Threading model¶
The threading model is fundamentally cooperative rather than
pre-emptive. The Skulpt compiler has been modified to automatically
insert ‘cede control’ calls in the bodies of ‘for’ and ‘while’ loops.
This is a pragmatic approach, and gives behaviour close to Scratch’s:
people are used to saying forever: …
, and so we wanted the Python
equivalent while True: …
to behave similarly.
Thread groups¶
The entire set of threads is held in a collection of ‘thread groups’. Each one contains one or more threads. Each thread is in a particular state, such as running, or sleeping while waiting to be woken by some external condition.
The primary motivation for collecting threads into groups was to ease the implementation of the Scratch-like ‘broadcast and wait’ mechanism, whereby the thread performing the broadcast then sleeps until all threads created in response to that broadcast have run to completion.
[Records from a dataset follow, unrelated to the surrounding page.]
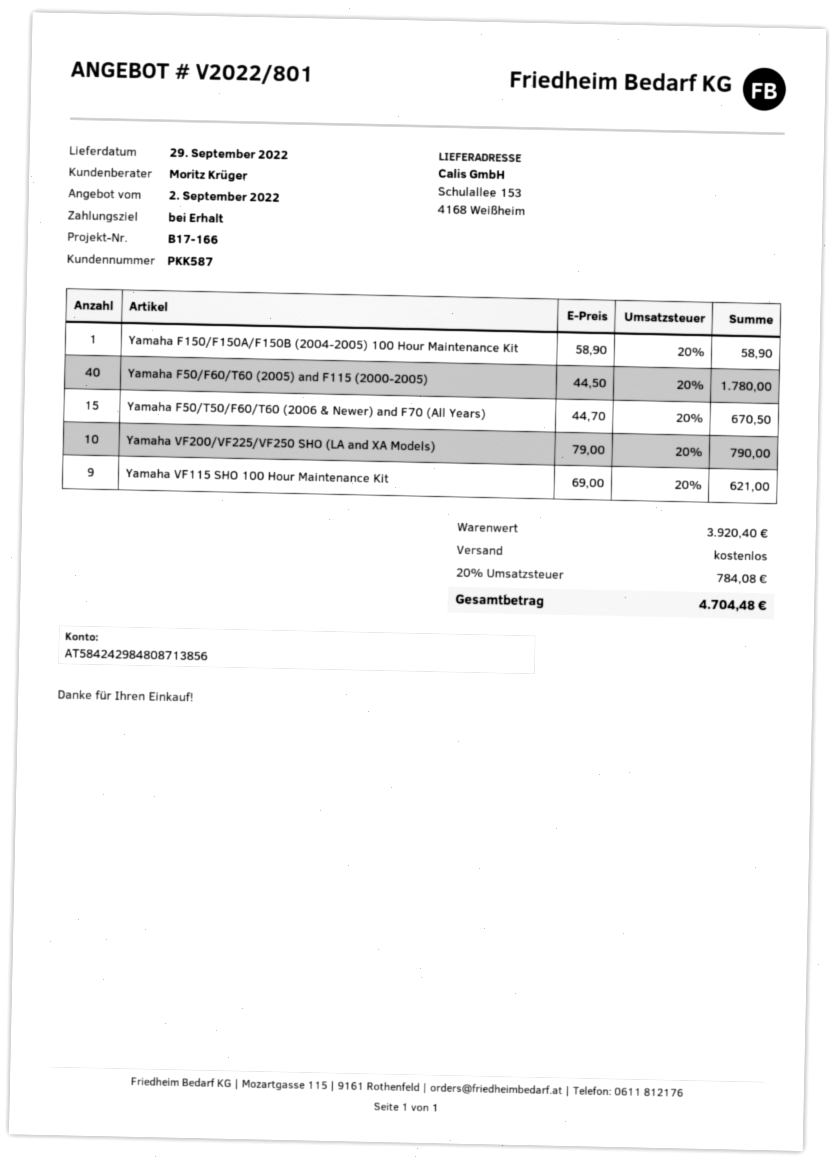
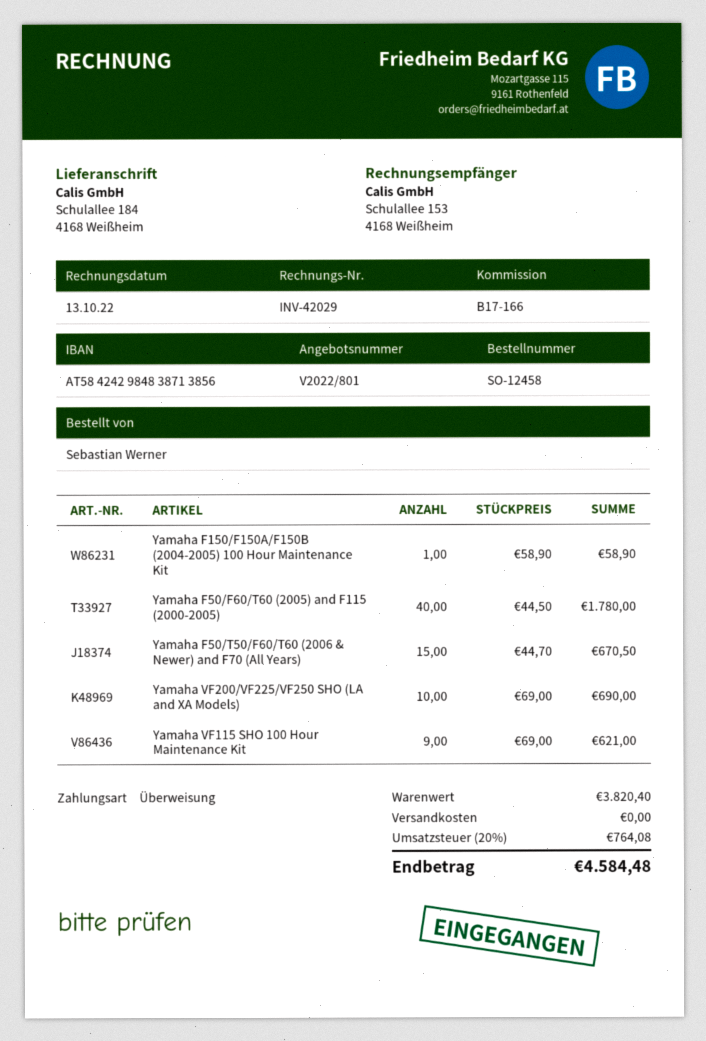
bank account: AT584242984808713856 -> AT584242984838713856
ship to: Schulallee 153, 4168 Weißheim -> Schulallee 184, 4168 Weißheim
Yamaha VF200/VF225/VF250 SHO (LA and XA Models): 10 x 79.00 = 790.00 -> 10 x 69.00 = 690.00
subtotal: 3920.40 -> 3820.40
tax: 20% = 784.08 -> 20% = 764.08
total: 4704.48 -> 4584.48

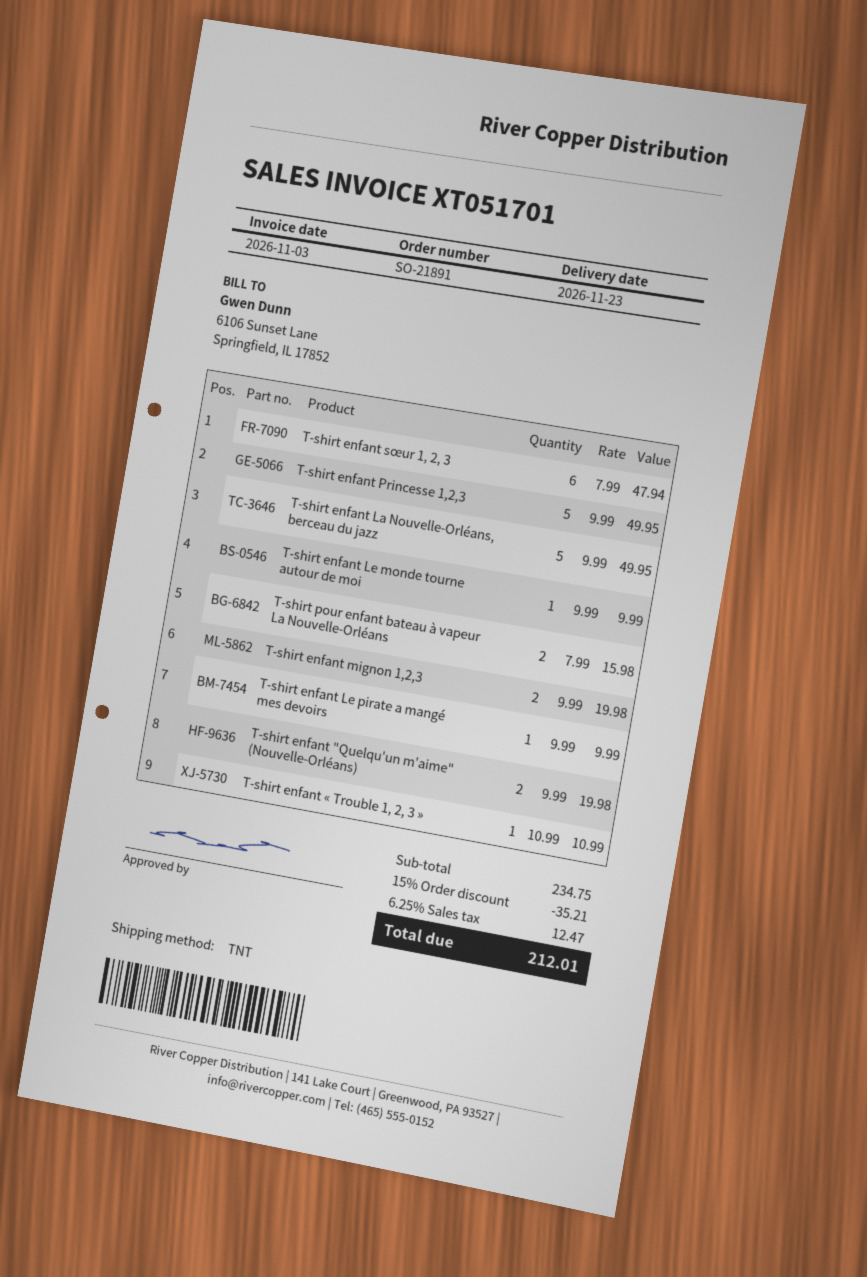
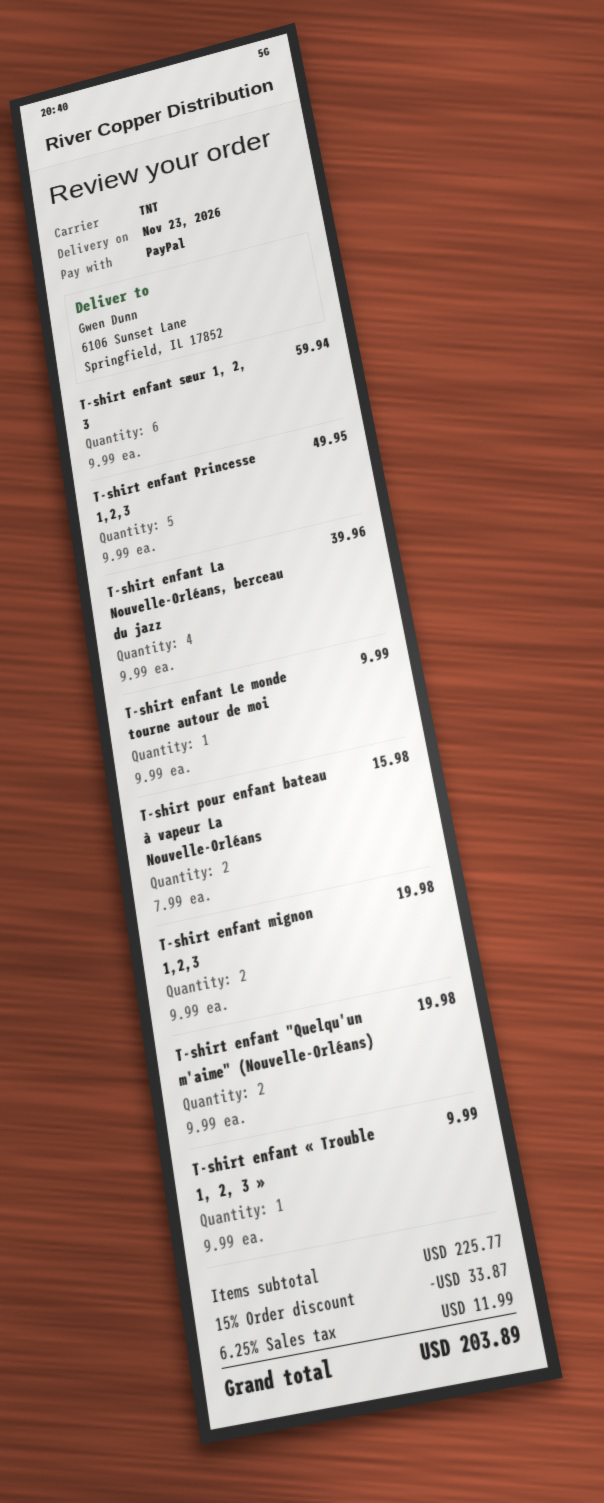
T-shirt enfant sœur 1, 2, 3: 6 x 7.99 = 47.94 -> 6 x 9.99 = 59.94
T-shirt enfant La Nouvelle-Orléans, berceau du jazz: 5 x 9.99 = 49.95 -> 4 x 9.99 = 39.96
T-shirt enfant Le pirate a mangé mes devoirs: 1 x 9.99 = 9.99 -> none
T-shirt enfant « Trouble 1, 2, 3 »: 1 x 10.99 = 10.99 -> 1 x 9.99 = 9.99
subtotal: 234.75 -> 225.77
discount: 15% = 35.21 -> 15% = 33.87
tax: 6.25% = 12.47 -> 6.25% = 11.99
total: 212.01 -> 203.89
Automatically-inserted cede-control points¶
To give semi-automatic ceding of control, in support of familiar Scratch
idioms like forever: do-once-per-frame-stuff
, we want to have the
Skulpt compiler insert ‘yield-until-next-frame’ (‘YNF’) calls into loop
bodies, but only for ‘Pytch programs’. A ‘Pytch program’ is detected by
the presence of an import pytch
statement; after seeing such an
import, all for and while loops have YNF calls inserted as the first
statement of their bodies. The effect of this is that there is a yield
point before each run of a loop body. Inserting the YNF call at the
end of the loop body would have the undesired effect that continue
statements would bypass the yield.
Sometimes the user has a legitimate need for a loop to run ‘all at
once’, such as when checking a list of conditions without updating the
Sprite’s state. Pytch provides a context manager which lets multiple
loop iterations run in one frame; see LoopIterationsPerFrame
and
the decorator non_yielding_loop
.
There is precedent for this behaviour, whereby a magic import changes
the language’s semantics, in Python’s various
from __future__import something
mechanisms.
Time is sliced by ‘frame’¶
Every frame, all thread-groups are given the chance to run. A
thread-group has a one_frame()
method to do this. It returns a list
— which might be empty — of the thread groups which are now live. This
list is found by calling all the thread-group’s contained threads’
one_frame()
methods, and concatenating the results. E.g., if a
broadcast is sent by a thread, we return a one-element list with the new
thread-group. If the current thread-group has at least one live thread,
then it adds itself to the returned list.
The Project
then does a similar process for its thread-groups,
collecting a new list of thread-groups ready for the following frame. In
practice, it will very often be the case that the same thread-groups are
in this list across many frames.
One big assumption is that the computations within the running threads can all complete in under 1/60 second. If this fails to hold, project rendering will be jittery, and the project’s sense of timing, as shown in the wait-seconds system call, will be wrong.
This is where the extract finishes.